For the graph, I plan to use ggplot to plot the graph with geom_line
Can I please get tip on how to have 6805 data sets only instead of 1.3 m obs and create the line graph. thank you
If you make your data tidy you will likely be able to trivially combine the two 'now tidied' sources by vertically stacking them with dplyr::bind_rows()
To fix the problem of merging two datasets you should make sure that:
Both data sets have a common key or identifier (example: a date or time column) that you can use to merge them.
Use the merge() or dplyr::join() function to merge the data sets by the common key. This should result in a data frame with the combined information without any extra data included.
Here's an example of how to create a time series plot in R using ggplot2 with two example data frames and a common time column:
# Example data frame 1 with 196 observations
data1 <- data.frame(
time = seq(Sys.Date(), by = "1 day", length.out = 196),
value1 = rnorm(196)
)
# Example data frame 2 with 6804 observations
data2 <- data.frame(
time = seq(Sys.Date() - 196, by = "1 day", length.out = 6804),
value2 = rnorm(6804)
)
# Merge the data frames by the 'time' column
merged_data <- merge(data1, data2, by = "time", all = TRUE)
# Load the ggplot2 library
library(ggplot2)
# Create a time series plot
ggplot(merged_data, aes(x = time)) +
geom_line(aes(y = value1, color = "Data1"), size = 1) +
geom_line(aes(y = value2, color = "Data2"), size = 1) +
scale_color_manual(values = c("Data1" = "blue", "Data2" = "red")) +
labs(title = "Time Series Plot",
x = "Time",
y = "Value")
#> Warning: Using `size` aesthetic for lines was deprecated in ggplot2 3.4.0.
#> ℹ Please use `linewidth` instead.
#> This warning is displayed once every 8 hours.
#> Call `lifecycle::last_lifecycle_warnings()` to see where this warning was
#> generated.
#> Warning: Removed 6608 rows containing missing values (`geom_line()`).

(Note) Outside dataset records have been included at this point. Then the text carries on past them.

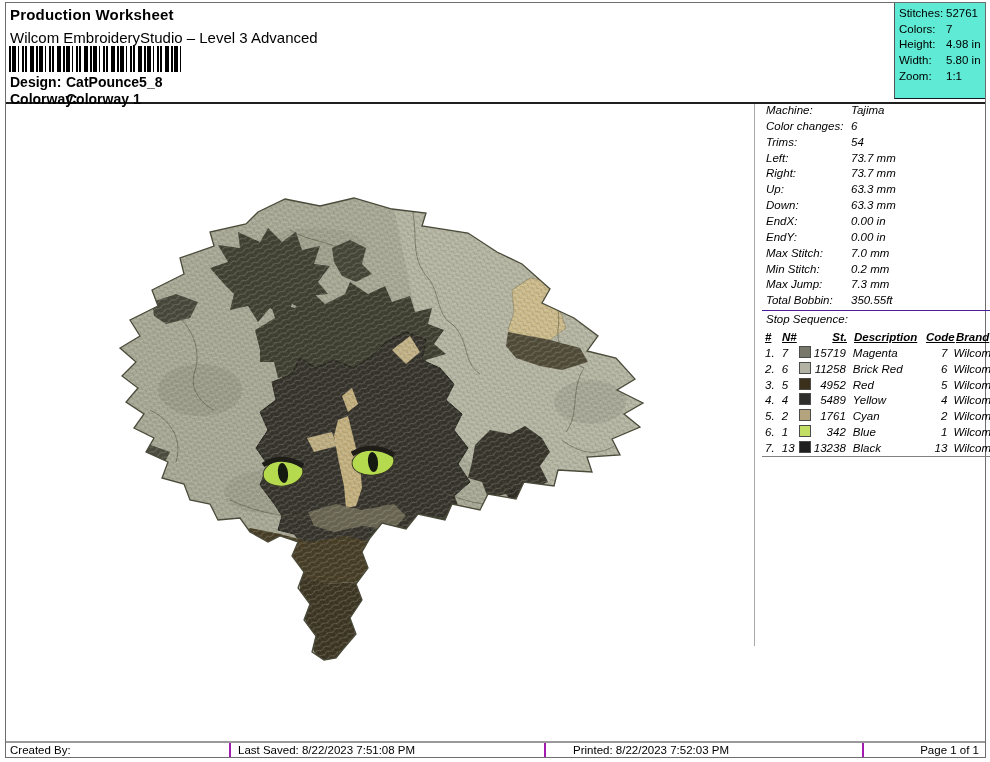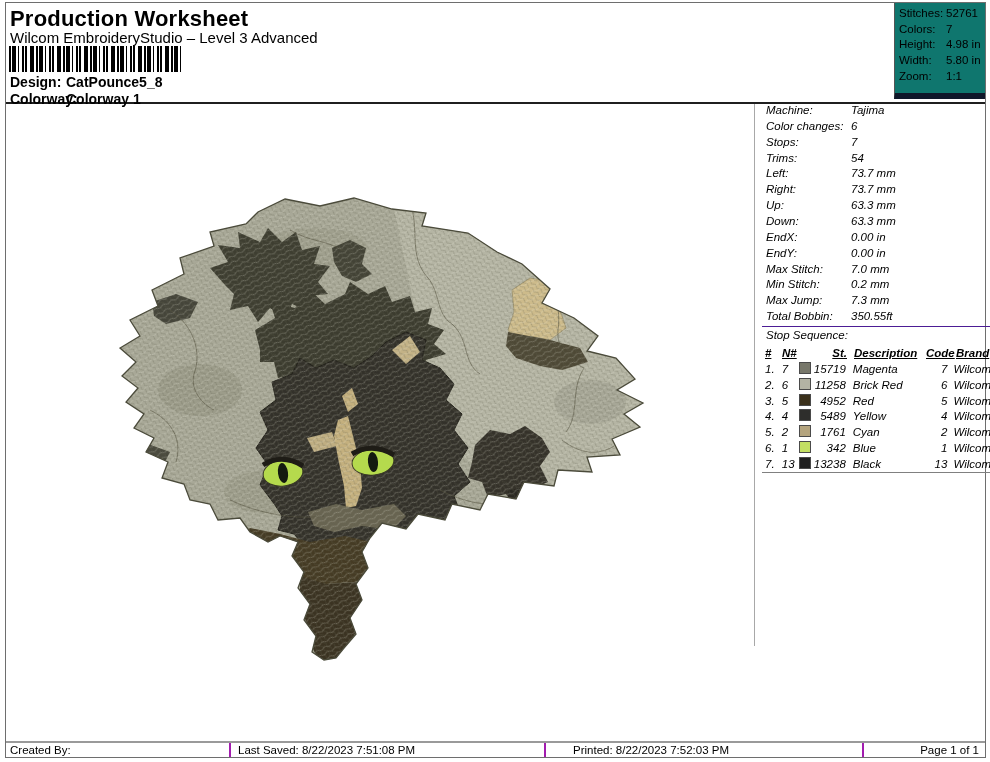--- a/index.html
+++ b/index.html
@@ -8,7 +8,7 @@
 
   
   .hdr{position:absolute;left:0;top:0;width:100%;height:101px;border-bottom:2px solid #1f1f1f;box-sizing:border-box;}
-  .hdr-title{position:absolute;left:4px;top:3px;font-size:22px;font-weight:bold;letter-spacing:.2px;}
+  .hdr-title{position:absolute;left:4px;top:3px;font-size:15px;font-weight:bold;letter-spacing:.2px;}
   .hdr-sub{position:absolute;left:4px;top:26px;font-size:15px;}
   .barcode{position:absolute;left:3px;top:43px;width:172px;height:26px;
     background:repeating-linear-gradient(90deg,#000 0 2px,#fff 2px 3px,#000 3px 7px,#fff 7px 9px,#000 9px 10px,#fff 10px 13px,#000 13px 15px,#fff 15px 16px,#000 16px 18px,#fff 18px 21px,#000 21px 25px,#fff 25px 27px);}

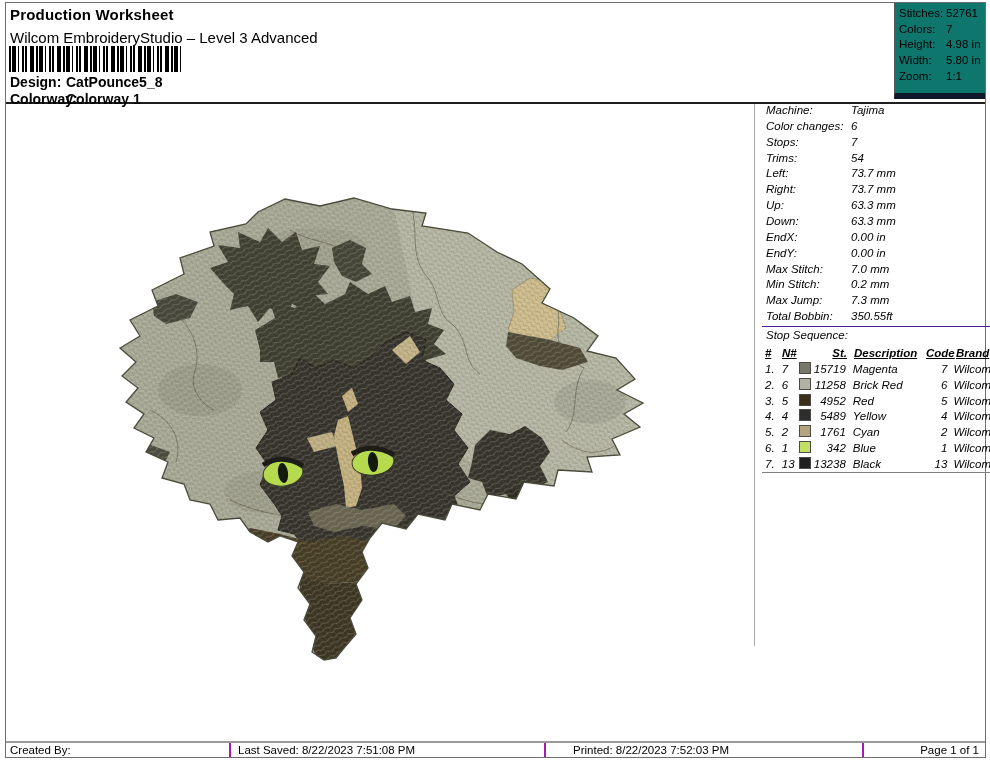--- a/index.html
+++ b/index.html
@@ -17,7 +17,7 @@
   .m1{top:71px}.m2{top:88px}
 
   
-  .sumbox{position:absolute;left:888px;top:0;width:91px;height:96px;border-left:1px solid #555;border-bottom:6px solid #0f172a;padding-top:4px;box-sizing:border-box;background:#0f766e;}
+  .sumbox{position:absolute;left:888px;top:0;width:91px;height:96px;border-left:1px solid #555;border-bottom:1px solid #0f172a;padding-top:4px;box-sizing:border-box;background:#5eead4;}
   .srow{font-size:11.5px;height:15.7px;padding-left:4px;white-space:nowrap;}
   .slbl{display:inline-block;width:47px;}
 

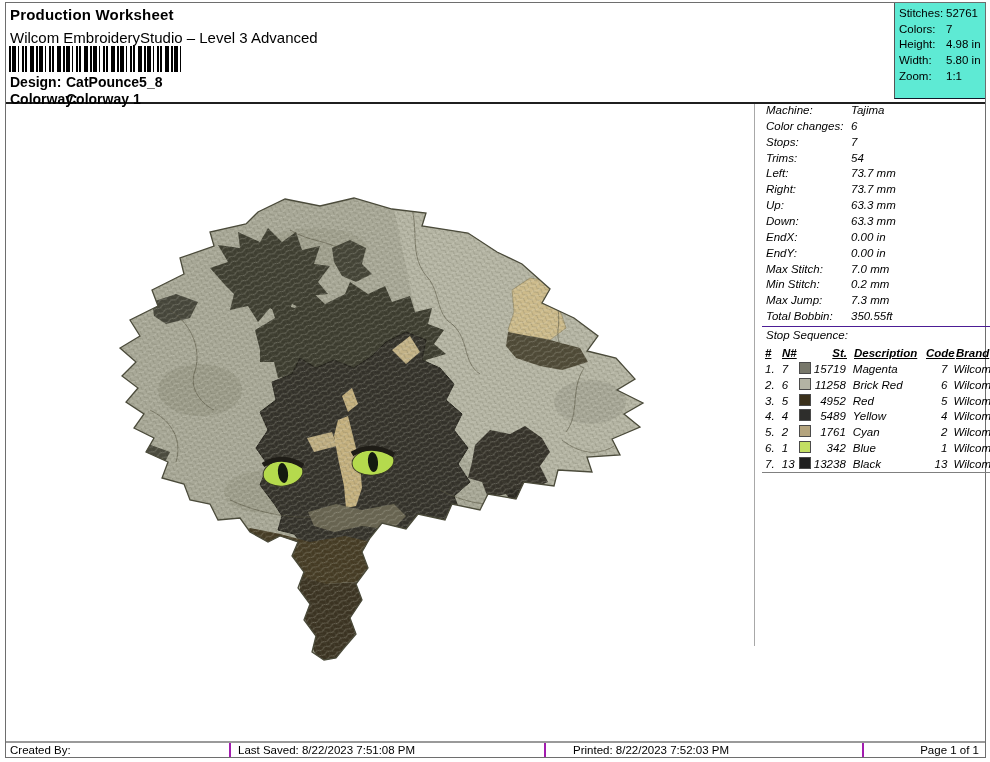--- a/index.html
+++ b/index.html
@@ -162,7 +162,6 @@
   <div class="panel">
     <div class="prow"><span class="plbl">Machine:</span><span class="pval">Tajima</span></div>
     <div class="prow"><span class="plbl">Color changes:</span><span class="pval">6</span></div>
-    <div class="prow"><span class="plbl">Stops:</span><span class="pval">7</span></div>
     <div class="prow"><span class="plbl">Trims:</span><span class="pval">54</span></div>
     <div class="prow"><span class="plbl">Left:</span><span class="pval">73.7 mm</span></div>
     <div class="prow"><span class="plbl">Right:</span><span class="pval">73.7 mm</span></div>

The graph would look like this:
To breakdown the code for better understanding:
Create two example data frames, data1 and data2, each with a 'time' column and a value variable.
I merged these data frames by the 'time' column, resulting in a data frame named merged_data.
Use ggplot() to create a plot, specifying the x-axis (time). Use geom_line() to plot the time series for each data frame (value1 and value2). Then you can use scale_color_manual() to specify the line colors and label the plot using labs()
Based on the graph above, you should be able to see that the code will create a time series plot that shows the time series of two different variables (value1 and value2) from the merged data frames. You can replace the example data with your actual data frames and variable names accordingly.